** Prompt **
Show each line from the listing that includes the word "head".

________

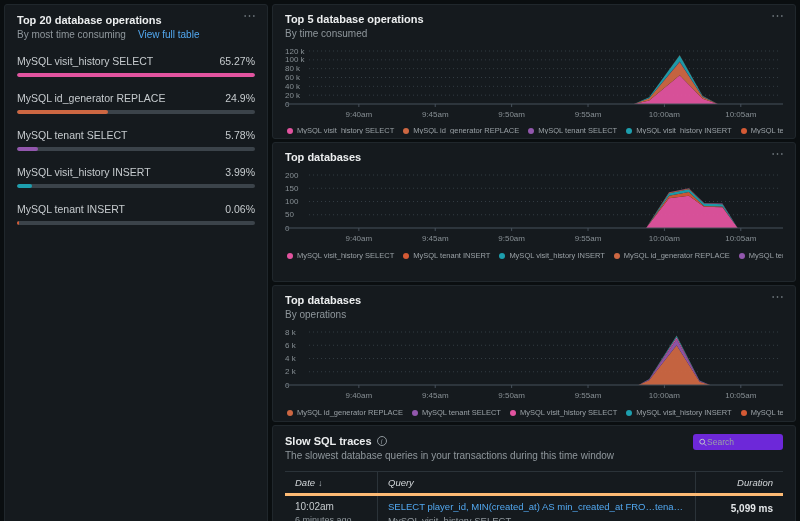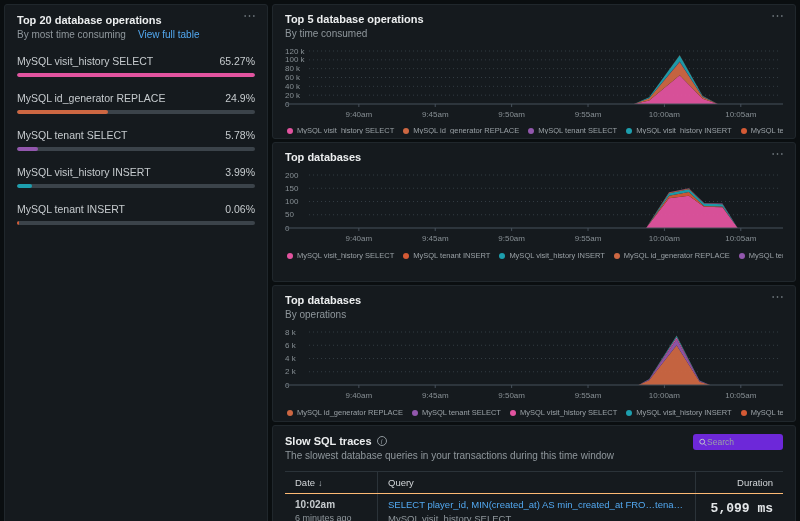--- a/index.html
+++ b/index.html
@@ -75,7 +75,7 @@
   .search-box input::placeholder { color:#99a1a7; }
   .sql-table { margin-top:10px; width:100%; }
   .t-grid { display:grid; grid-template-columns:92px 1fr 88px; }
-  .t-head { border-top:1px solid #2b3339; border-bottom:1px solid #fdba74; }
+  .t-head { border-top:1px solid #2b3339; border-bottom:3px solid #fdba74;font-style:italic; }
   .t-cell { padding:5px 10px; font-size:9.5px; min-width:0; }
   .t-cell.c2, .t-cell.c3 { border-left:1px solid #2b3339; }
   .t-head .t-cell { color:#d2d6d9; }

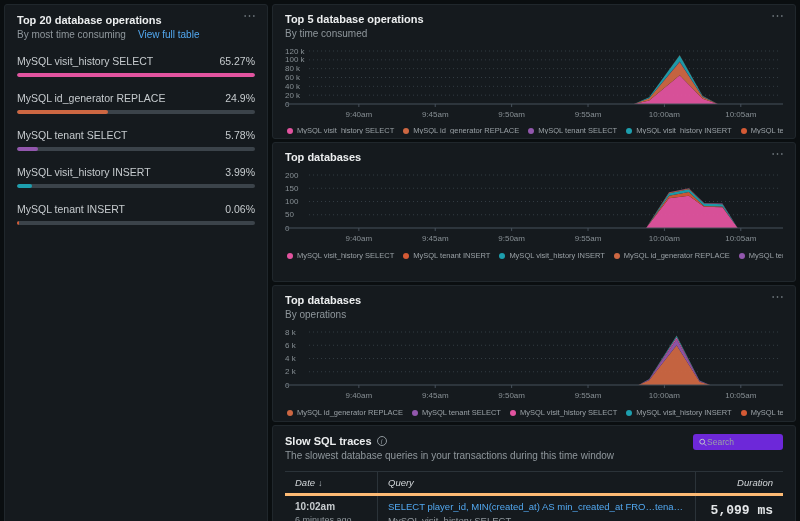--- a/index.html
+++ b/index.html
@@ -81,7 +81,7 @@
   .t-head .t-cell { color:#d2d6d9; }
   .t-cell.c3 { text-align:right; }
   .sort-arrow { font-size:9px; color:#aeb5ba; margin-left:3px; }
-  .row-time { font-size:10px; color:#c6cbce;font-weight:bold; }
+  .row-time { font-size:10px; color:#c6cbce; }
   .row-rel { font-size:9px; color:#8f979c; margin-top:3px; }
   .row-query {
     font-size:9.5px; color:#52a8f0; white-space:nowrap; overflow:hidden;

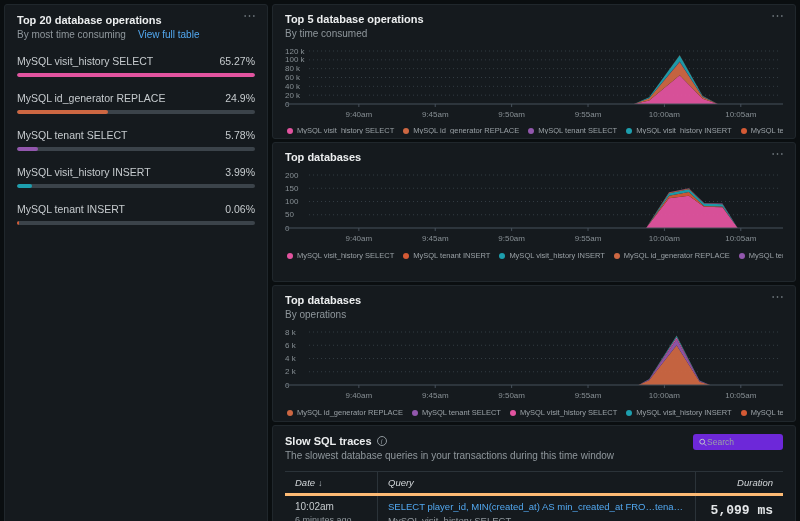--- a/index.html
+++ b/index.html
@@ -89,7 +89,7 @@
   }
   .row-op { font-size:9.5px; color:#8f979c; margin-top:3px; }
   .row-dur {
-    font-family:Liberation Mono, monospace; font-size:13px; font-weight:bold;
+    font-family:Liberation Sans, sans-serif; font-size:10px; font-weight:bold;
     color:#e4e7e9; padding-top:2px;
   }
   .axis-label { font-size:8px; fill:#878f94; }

________

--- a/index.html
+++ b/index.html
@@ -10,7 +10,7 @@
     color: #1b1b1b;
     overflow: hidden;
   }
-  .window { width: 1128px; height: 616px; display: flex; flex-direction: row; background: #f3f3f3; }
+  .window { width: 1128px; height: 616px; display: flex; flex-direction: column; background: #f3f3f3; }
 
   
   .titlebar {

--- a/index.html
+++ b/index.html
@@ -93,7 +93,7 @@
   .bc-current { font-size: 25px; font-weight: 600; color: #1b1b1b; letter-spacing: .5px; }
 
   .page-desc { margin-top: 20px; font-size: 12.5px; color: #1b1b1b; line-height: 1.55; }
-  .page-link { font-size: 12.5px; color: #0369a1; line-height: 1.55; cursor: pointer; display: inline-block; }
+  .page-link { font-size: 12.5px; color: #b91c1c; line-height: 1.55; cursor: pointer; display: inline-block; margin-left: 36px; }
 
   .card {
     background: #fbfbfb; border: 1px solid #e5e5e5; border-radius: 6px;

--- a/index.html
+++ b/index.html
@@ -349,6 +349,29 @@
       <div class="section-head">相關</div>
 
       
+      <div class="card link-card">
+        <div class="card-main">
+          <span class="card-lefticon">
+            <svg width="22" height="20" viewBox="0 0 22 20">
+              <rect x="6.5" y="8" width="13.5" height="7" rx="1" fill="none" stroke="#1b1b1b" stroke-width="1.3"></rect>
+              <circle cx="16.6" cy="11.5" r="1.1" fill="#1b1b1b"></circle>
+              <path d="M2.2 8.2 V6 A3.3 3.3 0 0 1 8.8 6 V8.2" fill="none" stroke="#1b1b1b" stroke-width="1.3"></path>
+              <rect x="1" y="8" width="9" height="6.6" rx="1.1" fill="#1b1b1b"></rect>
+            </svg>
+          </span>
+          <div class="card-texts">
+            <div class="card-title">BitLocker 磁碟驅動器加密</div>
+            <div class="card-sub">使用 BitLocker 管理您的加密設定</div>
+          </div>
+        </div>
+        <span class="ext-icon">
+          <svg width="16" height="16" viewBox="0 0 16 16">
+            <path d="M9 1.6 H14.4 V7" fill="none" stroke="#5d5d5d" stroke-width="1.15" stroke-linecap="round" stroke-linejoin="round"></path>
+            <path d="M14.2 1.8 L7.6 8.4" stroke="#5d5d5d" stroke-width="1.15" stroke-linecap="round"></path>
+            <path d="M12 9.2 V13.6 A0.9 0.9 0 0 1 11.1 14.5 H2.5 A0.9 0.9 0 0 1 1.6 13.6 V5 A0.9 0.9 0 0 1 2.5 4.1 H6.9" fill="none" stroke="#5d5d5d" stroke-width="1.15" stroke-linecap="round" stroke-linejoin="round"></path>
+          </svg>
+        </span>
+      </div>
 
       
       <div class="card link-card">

________

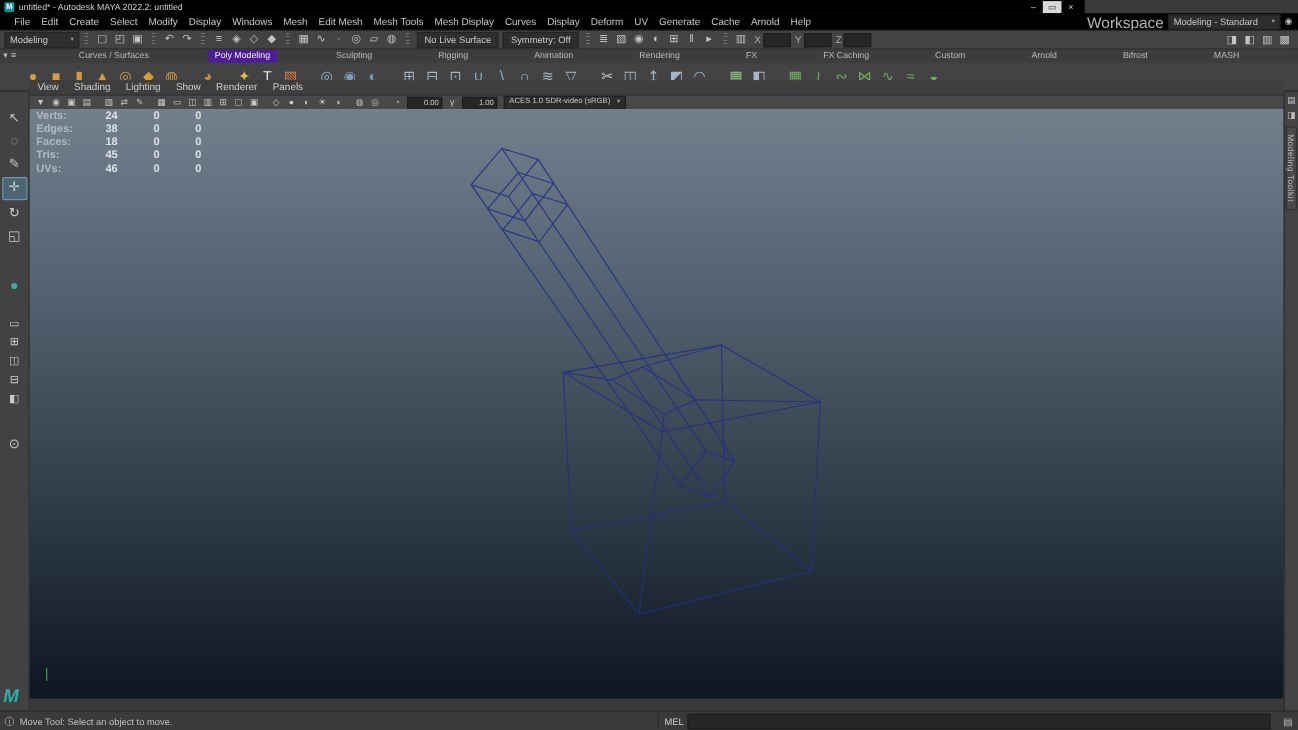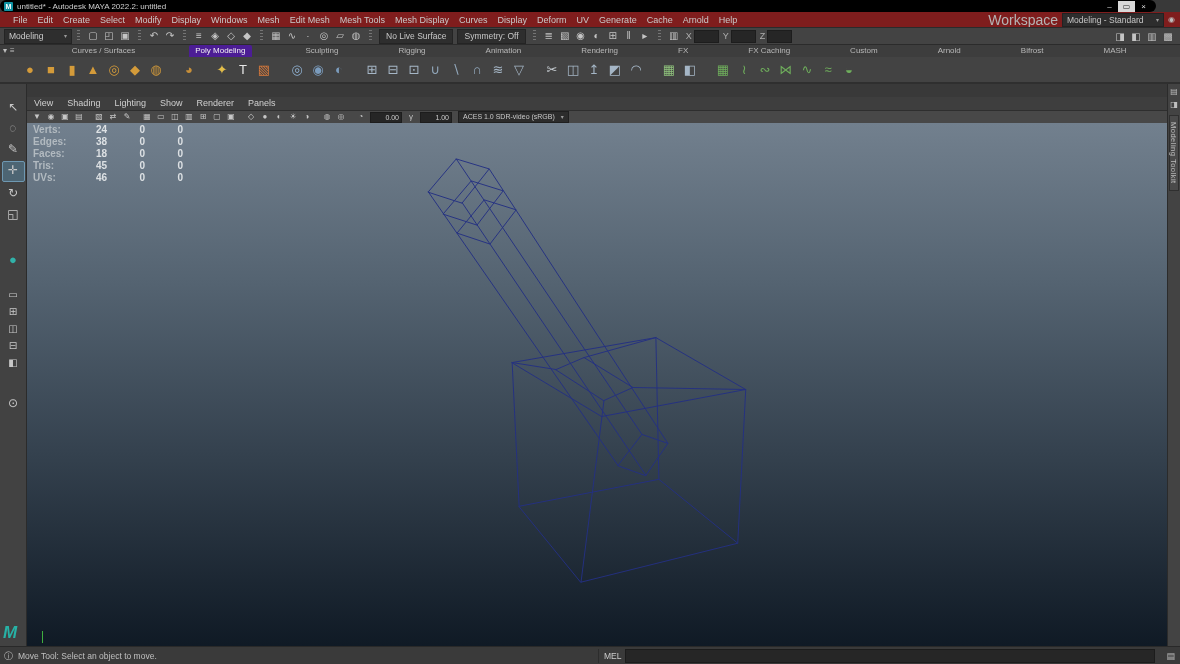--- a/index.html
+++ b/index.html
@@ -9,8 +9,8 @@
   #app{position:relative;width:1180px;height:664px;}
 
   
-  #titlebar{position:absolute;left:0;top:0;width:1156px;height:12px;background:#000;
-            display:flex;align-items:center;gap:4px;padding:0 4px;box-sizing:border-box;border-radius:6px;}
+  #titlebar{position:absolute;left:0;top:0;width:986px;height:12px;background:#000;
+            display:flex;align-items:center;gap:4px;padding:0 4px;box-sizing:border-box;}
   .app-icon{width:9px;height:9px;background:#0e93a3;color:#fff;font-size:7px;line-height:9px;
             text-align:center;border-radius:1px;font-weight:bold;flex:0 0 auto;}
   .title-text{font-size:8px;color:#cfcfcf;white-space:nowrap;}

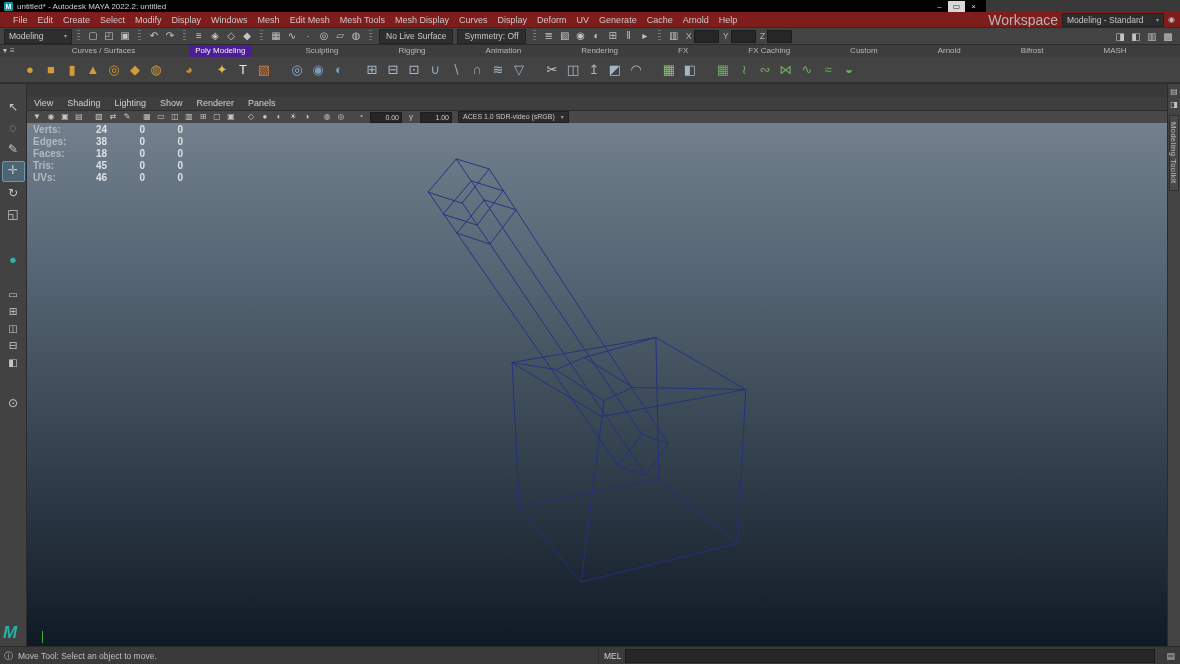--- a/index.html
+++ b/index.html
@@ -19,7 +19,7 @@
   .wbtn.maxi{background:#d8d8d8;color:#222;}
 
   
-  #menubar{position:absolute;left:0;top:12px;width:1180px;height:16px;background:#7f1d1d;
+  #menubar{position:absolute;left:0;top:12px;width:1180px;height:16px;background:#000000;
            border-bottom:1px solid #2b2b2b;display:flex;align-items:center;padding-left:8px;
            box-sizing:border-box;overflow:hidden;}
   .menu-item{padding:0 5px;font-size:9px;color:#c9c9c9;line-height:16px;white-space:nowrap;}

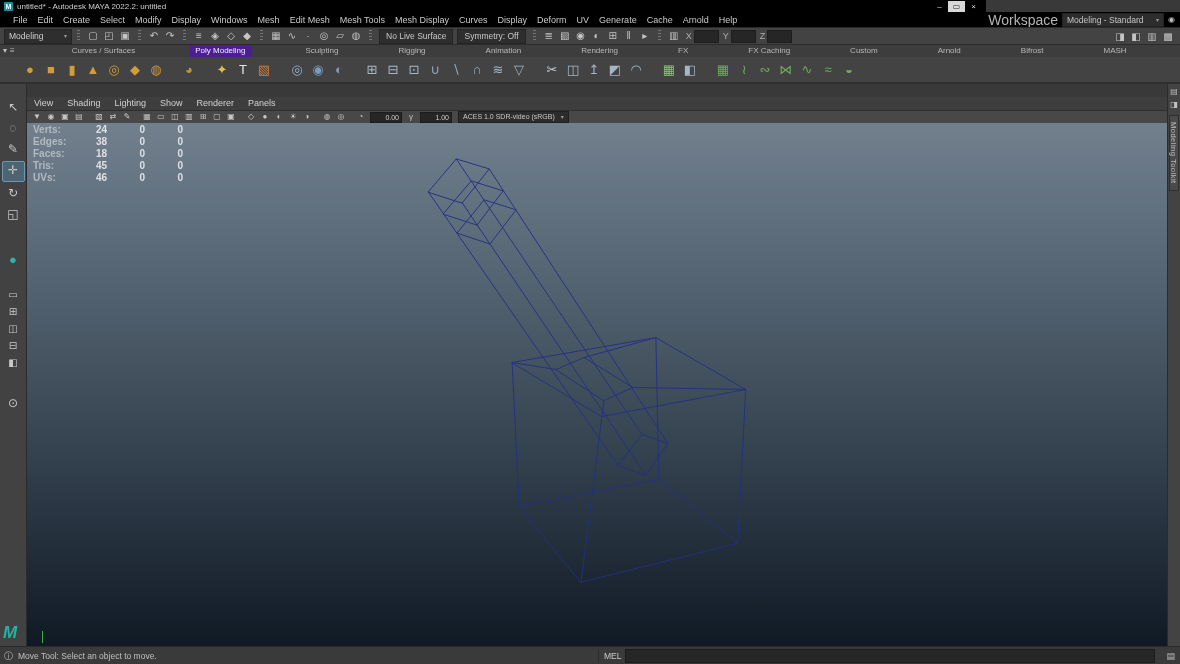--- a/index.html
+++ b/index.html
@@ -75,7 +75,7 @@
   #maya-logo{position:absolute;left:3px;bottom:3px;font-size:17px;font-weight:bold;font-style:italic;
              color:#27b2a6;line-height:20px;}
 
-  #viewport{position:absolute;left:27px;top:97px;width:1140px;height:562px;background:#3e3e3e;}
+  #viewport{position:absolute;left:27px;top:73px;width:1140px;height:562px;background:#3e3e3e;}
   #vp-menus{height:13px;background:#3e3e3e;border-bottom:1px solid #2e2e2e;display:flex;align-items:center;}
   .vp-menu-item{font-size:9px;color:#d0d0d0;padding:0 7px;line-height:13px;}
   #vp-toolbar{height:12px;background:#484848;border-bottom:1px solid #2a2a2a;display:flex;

________

** Answer space **
-  .t-head { border-top:1px solid #2b3339; border-bottom:1px solid #fdba74; }
+  .t-head { border-top:1px solid #2b3339; border-bottom:3px solid #fdba74;font-style:italic; }
   .t-head .t-cell { color:#d2d6d9; }
   .t-head .t-cell { color:#d2d6d9; }
       <div class="section-head">相關</div>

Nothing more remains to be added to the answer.